Pourtant, malgré ce chamboulement, les deux extrêmes de la fiction, le feuilleton tranquille ("Seconde chance") et la série transgressive ( "la casa del pape"), demeureront, tout en évoluant dans leur contenu et dans leur mode de diffusion. Car ils correspondent à des grands "invariants anthropologiques" de la civilisation contemporaine : la jeunesse avide de prise de risque fabulée ; les retraités septuagénaires (et plus) en demande d'une fiction journalière pas stressante ; la "maman" au foyer qui allume la télé en "access prime time" (18-19H) pour se détendre, seule ou avec une copine, sous l'oeil curieux des enfants (je rappelle que "maman" est une fonction occupée par un homme ou une femme, comme l'a expliqué le grand pédiatre Donald Winnicott).

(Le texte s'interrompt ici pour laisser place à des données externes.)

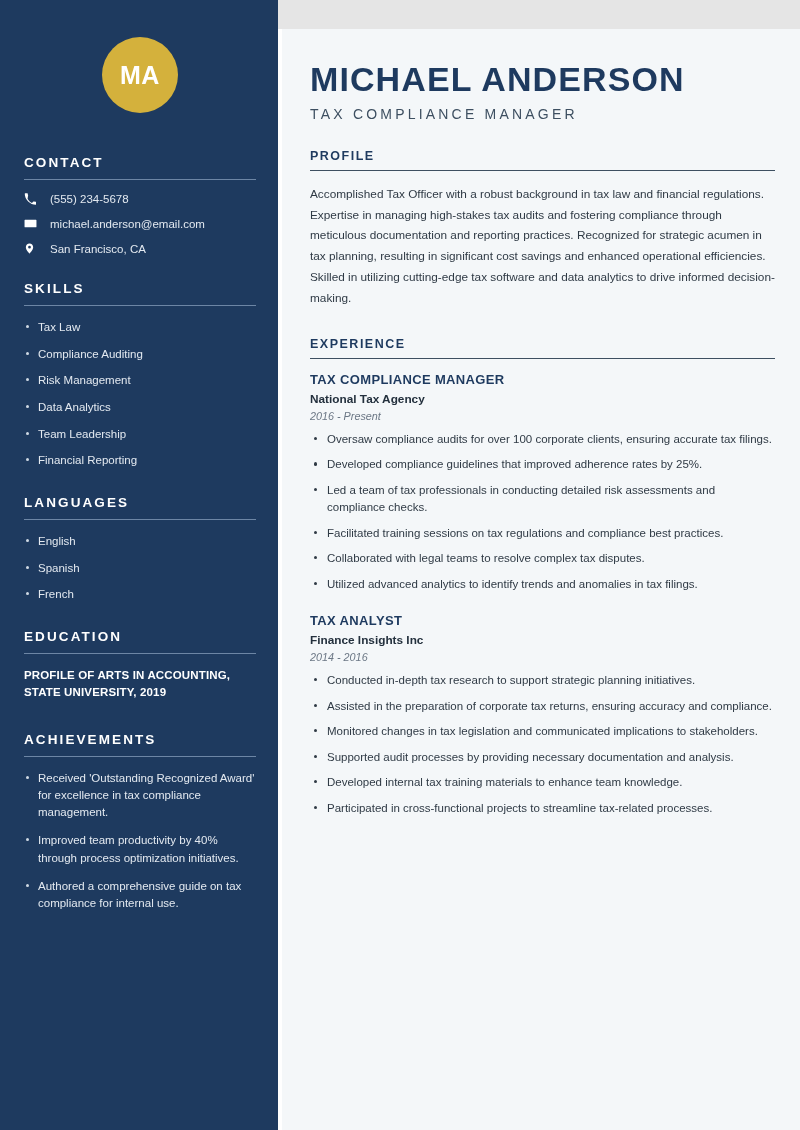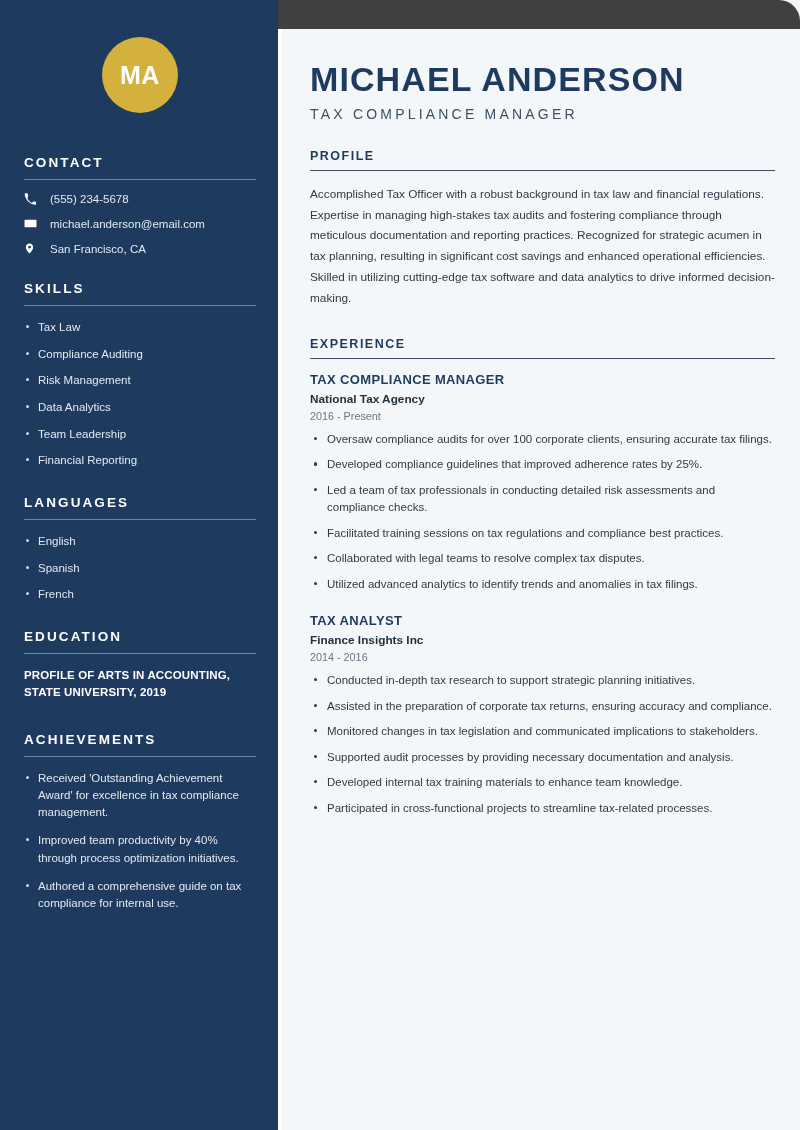--- a/index.html
+++ b/index.html
@@ -13,22 +13,21 @@
     font-family: "Liberation Sans", sans-serif;
     background: #f4f7f9;
     overflow: hidden;
   }
 
   .resume {
     position: relative;
     width: 800px;
     height: 1130px;
     display: flex;
-    background: #404040;
-    border-radius: 21px;
+    background: #e5e5e5;
   }
 
   
   .sidebar {
     width: 278px;
     min-width: 278px;
     background: #1e3a5f;
     color: #ffffff;
     padding: 0 22px 0 24px;
     position: relative;
@@ -181,20 +180,21 @@
 
   .job-company {
     font-size: 11.8px;
     font-weight: bold;
     color: #23303d;
     margin-bottom: 4px;
   }
 
   .job-dates {
     font-size: 10.8px;
+    font-style: italic;
     color: #6b7785;
     margin-bottom: 9px;
   }
 
   .job-points { list-style: none; }
 
   .job-points li {
     position: relative;
     padding-left: 17px;
     font-size: 11.5px;
@@ -286,21 +286,21 @@
       <div>
         <div class="edu-line">PROFILE OF ARTS IN ACCOUNTING,</div>
         <div class="edu-line">STATE UNIVERSITY, 2019</div>
       </div>
     </section>
 
     <section class="side-section" style="margin-top:30px;">
       <div class="side-heading">ACHIEVEMENTS</div>
       <div class="side-rule"></div>
       <ul class="bullet-list achieve-list">
-        <li>Received 'Outstanding Achievement Award' for excellence in tax compliance management.</li>
+        <li>Received 'Outstanding Recognized Award' for excellence in tax compliance management.</li>
         <li>Improved team productivity by 40% through process optimization initiatives.</li>
         <li>Authored a comprehensive guide on tax compliance for internal use.</li>
       </ul>
     </section>
 
   </aside>
 
   <main class="main">
 
     <h1 class="name">MICHAEL ANDERSON</h1>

Enfin, s'il y a sans doute plus de chance de dénicher un chef d'oeuvre imagée sur les plateformes Netflix ou Salto que dans la famille télévisuelle du feuilleton ou du script, ce n'est pas une fatalité ; le déterminisme absolu n'existe pas en Histoire culturelle. Rappelez-vous Les Misérables (1862) de Victor Hugo, roman-feuilleton et chef d'œuvre tout court, écrit pour produire une version sublimée d'un autre feuilleton fameux, plus inégal en qualité, les Mystères de Paris (1842-43) d'Eugène Sue ; dont l'influence sur la société française vingt ans plus tôt est avérée : un immense courrier des lecteurs, les citations dans des revues de toute obédience, en témoignent. En dehors de cette possibilité, il n'est pas mauvais que cette partition entre fiction télé "haut de gamme" et fiction télé "bas de gamme" continue d'exister. Avec leur simulation banale d'existence banales, le feuilleton et le script transportent plus d'émotions et de morale ordinaires que "Stranger Things" ou "La casa del pape". Or vous vous souvenez de leur public : les seniors certes, mais aussi les "mamans" avec enfants, de CSP modestes. Autrement dit, le futur national dans sa majorité, biberonné aux bons sentiments et au progressisme (le temps me manque pour en faire la démonstration, mais le feuilleton français est progressiste, y compris "Seconde chance", qui en appelle à l'énergie féminine, pour se construire un destin autonome).

Les fictions sont des machines à agir et à pâtir

Les fictions sont des machines à agir et à pâtir, qui proposent des modèles de conduites humaines en fonction de situations génériques, de schémas narratifs spécifiques à chaque genre ; non pour les proposer à l'imitation du public, mais pour fournir des repères ou des balises à l'action (en son for intérieur, le spectateur sait très bien que la fiction n'est pas la vie sérieuse). Il est bon que toutes les fictions ne soient pas orientées du côté de la recherche esthétique, des émotions fortes et des comportements amoraux comme "La casa del pape" ; ou, tel "Stranger Things", dans le sens d'un imaginaire-refuge, d'un réservoir de monstruosités maléfiques mettant à l'épreuve une famille moyenne. La boussole émotionnelle d'une nation résulte non pas d'un genre (ni d'un média) privilégié, fut-il national, artistique et bien pensant, mais d'un système des genres de sa civilisation (et d'un pluralisme de médias), qui comprend pêle-mêle les réussites esthétiques et le tout-venant, les fictions importées de l'Étranger et les productions nationales, les histoires édifiantes et les histoires immorales. Quant au sort du Livre, ne craignez rien chers lecteurs, la quasi-totalité des récits audiovisuels adaptent des livres, roman, nouvelles, enquête, témoignage, autobiographie, autofiction, entretien, etc. Pour des raisons à la fois économique et culturelle, l'invention narrative ne dispose pas d'une niche propice dans le processus de la fabrication audiovisuelle. Et ne vous laissez pas impressionner par les exceptions qu'on ne manquera pas de vous citer. Comme l'orthographe, le monde de la culture est tortueux.